EXTRACTED RECORDS:
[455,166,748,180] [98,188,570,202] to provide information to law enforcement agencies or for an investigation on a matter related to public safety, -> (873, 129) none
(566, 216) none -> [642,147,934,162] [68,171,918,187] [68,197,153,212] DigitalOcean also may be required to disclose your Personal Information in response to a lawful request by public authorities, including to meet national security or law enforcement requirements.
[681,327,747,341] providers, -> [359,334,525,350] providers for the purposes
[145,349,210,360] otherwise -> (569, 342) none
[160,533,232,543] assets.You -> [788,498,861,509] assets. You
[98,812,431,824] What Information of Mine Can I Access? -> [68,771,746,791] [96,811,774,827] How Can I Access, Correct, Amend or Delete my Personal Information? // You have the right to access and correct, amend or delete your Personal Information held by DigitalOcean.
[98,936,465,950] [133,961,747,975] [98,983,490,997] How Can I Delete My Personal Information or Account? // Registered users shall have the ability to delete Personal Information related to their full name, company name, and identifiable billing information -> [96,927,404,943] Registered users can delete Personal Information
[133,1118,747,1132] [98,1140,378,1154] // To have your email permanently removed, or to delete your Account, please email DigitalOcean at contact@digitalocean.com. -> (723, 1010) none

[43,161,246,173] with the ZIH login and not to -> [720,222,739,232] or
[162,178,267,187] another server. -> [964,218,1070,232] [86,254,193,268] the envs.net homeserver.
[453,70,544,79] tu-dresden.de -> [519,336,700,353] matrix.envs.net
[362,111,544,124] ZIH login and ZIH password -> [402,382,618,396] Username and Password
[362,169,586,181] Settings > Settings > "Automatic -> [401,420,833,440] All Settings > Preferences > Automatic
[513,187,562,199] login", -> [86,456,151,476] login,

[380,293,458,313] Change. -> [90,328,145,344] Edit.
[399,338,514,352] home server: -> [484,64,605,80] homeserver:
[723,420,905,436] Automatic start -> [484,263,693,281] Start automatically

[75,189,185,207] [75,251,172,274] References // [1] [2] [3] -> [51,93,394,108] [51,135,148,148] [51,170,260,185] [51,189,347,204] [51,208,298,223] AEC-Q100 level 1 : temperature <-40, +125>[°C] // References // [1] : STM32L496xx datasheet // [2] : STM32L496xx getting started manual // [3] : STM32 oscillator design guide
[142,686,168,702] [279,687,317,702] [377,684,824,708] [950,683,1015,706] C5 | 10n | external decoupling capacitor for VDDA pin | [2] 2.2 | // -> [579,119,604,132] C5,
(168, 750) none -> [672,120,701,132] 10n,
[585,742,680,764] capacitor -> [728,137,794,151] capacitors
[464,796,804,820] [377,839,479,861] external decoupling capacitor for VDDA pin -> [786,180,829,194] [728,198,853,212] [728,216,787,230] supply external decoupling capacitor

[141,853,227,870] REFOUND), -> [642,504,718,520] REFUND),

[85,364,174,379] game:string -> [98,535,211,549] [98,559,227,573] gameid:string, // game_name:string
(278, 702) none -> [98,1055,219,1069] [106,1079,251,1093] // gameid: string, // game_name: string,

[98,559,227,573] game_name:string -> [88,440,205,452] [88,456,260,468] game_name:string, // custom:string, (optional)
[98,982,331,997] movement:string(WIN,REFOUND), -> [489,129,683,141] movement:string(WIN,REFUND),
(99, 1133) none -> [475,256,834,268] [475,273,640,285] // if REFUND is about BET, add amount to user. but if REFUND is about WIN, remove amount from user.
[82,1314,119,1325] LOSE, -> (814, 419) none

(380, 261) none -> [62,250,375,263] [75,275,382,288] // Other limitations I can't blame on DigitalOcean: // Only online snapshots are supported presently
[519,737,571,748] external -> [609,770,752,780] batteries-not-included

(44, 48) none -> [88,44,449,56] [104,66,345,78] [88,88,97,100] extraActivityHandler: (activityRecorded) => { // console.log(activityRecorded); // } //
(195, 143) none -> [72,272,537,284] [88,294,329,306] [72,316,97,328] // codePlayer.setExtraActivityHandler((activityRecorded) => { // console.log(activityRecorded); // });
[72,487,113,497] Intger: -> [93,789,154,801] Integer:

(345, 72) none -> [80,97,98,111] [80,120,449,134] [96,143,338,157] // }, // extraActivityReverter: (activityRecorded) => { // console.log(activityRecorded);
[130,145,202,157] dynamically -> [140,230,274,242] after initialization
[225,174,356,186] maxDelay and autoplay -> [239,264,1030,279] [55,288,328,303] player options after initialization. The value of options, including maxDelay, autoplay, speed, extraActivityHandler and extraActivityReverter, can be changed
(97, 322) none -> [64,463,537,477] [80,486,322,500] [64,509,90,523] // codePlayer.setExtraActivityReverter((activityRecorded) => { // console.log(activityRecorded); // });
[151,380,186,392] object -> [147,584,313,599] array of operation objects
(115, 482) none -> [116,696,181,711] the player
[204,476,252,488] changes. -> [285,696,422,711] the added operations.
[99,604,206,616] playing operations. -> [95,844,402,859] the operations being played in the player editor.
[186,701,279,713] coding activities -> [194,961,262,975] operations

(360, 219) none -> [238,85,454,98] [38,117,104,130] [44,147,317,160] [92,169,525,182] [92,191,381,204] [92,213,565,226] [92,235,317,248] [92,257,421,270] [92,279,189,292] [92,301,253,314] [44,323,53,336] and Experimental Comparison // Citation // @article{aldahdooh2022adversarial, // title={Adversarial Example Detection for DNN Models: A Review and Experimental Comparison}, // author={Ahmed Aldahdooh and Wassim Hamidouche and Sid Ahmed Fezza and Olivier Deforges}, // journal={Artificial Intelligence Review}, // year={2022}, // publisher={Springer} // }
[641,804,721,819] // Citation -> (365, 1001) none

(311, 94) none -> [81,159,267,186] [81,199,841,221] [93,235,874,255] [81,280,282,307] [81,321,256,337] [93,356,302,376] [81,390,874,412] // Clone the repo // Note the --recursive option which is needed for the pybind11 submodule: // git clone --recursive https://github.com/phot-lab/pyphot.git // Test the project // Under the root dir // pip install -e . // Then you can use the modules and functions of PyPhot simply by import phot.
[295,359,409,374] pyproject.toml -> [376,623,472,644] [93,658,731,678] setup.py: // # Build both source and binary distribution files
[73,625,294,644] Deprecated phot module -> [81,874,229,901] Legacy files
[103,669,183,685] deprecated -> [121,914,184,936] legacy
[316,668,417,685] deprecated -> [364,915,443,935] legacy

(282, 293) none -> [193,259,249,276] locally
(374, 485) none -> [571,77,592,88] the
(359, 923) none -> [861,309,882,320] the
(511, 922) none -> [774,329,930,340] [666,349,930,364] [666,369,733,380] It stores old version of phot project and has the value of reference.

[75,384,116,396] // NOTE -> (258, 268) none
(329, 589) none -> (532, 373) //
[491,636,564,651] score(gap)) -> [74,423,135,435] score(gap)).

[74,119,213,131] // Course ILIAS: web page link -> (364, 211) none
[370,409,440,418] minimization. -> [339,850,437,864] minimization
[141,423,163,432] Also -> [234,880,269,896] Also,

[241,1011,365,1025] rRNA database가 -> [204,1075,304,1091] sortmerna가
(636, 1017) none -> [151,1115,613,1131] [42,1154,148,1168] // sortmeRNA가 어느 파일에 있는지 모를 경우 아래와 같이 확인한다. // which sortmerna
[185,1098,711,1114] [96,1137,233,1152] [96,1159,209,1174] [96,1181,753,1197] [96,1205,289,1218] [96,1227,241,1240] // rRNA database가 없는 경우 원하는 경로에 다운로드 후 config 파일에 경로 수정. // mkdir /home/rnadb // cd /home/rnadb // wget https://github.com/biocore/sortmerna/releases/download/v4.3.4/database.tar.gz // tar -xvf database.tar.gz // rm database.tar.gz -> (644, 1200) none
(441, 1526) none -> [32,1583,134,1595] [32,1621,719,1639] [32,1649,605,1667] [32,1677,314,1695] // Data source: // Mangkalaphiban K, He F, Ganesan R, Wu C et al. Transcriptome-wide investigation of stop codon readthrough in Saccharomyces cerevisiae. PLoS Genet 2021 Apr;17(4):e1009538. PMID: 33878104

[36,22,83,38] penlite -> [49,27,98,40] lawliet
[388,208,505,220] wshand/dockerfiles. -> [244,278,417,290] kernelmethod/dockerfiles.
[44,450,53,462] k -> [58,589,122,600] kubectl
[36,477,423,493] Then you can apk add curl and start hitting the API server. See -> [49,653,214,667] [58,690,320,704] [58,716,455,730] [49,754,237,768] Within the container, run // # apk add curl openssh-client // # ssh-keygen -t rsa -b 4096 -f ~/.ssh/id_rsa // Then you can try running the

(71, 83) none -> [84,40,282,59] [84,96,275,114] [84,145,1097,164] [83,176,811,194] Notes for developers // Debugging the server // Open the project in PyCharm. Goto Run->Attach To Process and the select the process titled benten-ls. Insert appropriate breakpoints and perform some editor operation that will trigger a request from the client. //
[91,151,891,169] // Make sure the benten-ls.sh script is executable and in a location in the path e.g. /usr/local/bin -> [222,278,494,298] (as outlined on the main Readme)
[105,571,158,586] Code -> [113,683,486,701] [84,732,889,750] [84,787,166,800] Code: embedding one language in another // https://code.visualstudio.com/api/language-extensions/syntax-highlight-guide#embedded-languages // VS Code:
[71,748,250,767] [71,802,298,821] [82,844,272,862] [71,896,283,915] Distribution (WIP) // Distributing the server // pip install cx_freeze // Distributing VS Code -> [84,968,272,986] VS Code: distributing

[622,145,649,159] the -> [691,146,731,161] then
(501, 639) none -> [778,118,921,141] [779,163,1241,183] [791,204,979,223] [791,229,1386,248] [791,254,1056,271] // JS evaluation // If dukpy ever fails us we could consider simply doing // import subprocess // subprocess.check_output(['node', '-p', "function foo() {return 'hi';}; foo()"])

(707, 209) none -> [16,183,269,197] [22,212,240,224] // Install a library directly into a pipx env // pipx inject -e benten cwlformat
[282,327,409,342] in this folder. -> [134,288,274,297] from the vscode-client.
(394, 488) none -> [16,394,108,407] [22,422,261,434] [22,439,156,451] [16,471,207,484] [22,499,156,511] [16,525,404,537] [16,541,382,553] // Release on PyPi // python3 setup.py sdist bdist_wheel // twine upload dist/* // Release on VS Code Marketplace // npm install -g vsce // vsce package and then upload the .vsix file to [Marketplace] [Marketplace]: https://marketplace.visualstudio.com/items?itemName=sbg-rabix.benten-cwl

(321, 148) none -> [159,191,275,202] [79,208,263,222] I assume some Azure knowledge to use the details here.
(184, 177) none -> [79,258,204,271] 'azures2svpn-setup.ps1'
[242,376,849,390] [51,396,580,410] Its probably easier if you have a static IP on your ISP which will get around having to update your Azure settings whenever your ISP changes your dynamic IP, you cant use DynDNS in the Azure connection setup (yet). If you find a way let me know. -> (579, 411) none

ASSIGNMENT: Please reproduce, exactly as they appear above, the lines from the line containing "[241,1011,365,1025] rRNA database가" up to and including the line containing "(636, 1017) none".

RESULT OF THE EXERCISE:
[241,1011,365,1025] rRNA database가 -> [204,1075,304,1091] sortmerna가
(636, 1017) none -> [151,1115,613,1131] [42,1154,148,1168] // sortmeRNA가 어느 파일에 있는지 모를 경우 아래와 같이 확인한다. // which sortmerna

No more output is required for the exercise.